If the new security war is knocking out a foreign dictator, economic overthrow through bankrupting foreign countries (the Asian Contagion and IMF bailout), bringing down sovereign stock markets through devaluation , default and consequent capital flight, or  knocking out communication systems may represent overt threats.  A quote by a Chinese ambassador that China owns one half of America’s stock market indicates more covert means to overthrow a foreign government. America’s two Beijing policy and our war games in the Taiwan Straits and the China Sea are as much about global dollarization as protecting America’s international security. The emergence of three primary currencies of equal value, the dollar, the Euro and the Chinese dollar further are working to integrate countries where China may not have a top grade stock market, but values their currencies through trade balances, currency exchange, commodities, capital reserves, the bond market and project finance (foreign direct investment, manufacturing, cross subsidies). The Federal Reserve does not necessarily represent the best interest of America, but that of the international banking community. Same for the IMF, UN, WTO, and World Bank. It seem that Jewish bankers like Goldman Sachs, Morgan Stanley, Chase Manhattan, and Citigroup pull the strings behind the democratic façade of the international organizations.  

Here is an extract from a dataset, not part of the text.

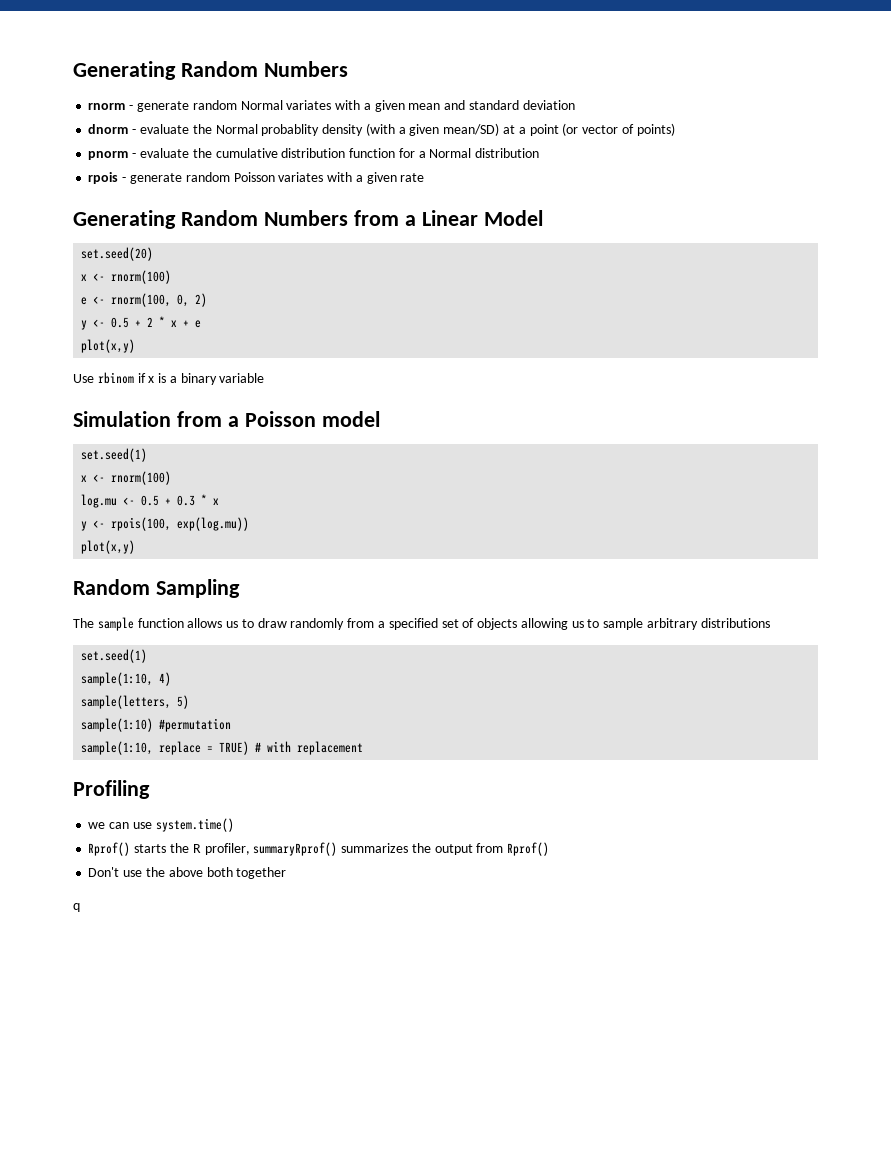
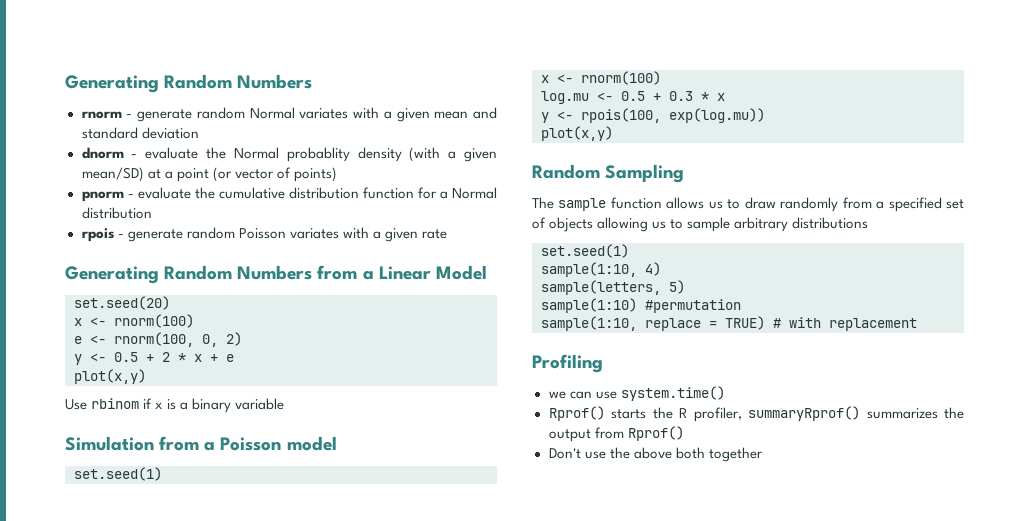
[73,903,80,912] // q -> (763, 454) none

Indeed, multinationals have become nation states into themselves, and many  transnational work as central banks. The old notion of Luxemburg Inc. or America Inc. no longer support the old axiom "What’s good for GM is good for America," but only for its stakeholders and special interest groups. The explosion in off shore accounts/tax havens like the Cayman Islands, to Switzerland to Hong Kong, to Las Vegas provinces represent not just the best casinos and tourism, but a place for multinationals to skirt taxes. Los Vegas has become synonymous for laundering money for the Federal Reserve during the Iran Contra arms  trade and regularly as has Takistan for laundering weapons, money and Afghani opium. The Afghanistan war not only established an American presence in the region, we also took control over the largest opium producing state in the world. True to form the Afghanistan wars consistently followed crop harvest. "Hotels and pharmaceuticals."  Likewise, synthetic drugs like crystal met amphetamines have represented a move to keep drug money within the US borders where the Columbian cartels like the Cali and Gambini family’s dominance selling cocaine and marijuana have historically exported dollars away from America. Indeed, the backlash of globalization and the widening gap between rich and poor is creating a spiritual crisis.  Maybe it’s time to put new morals on the walls, and new scruples in Russia’s currency in the move towards ethics and globalization.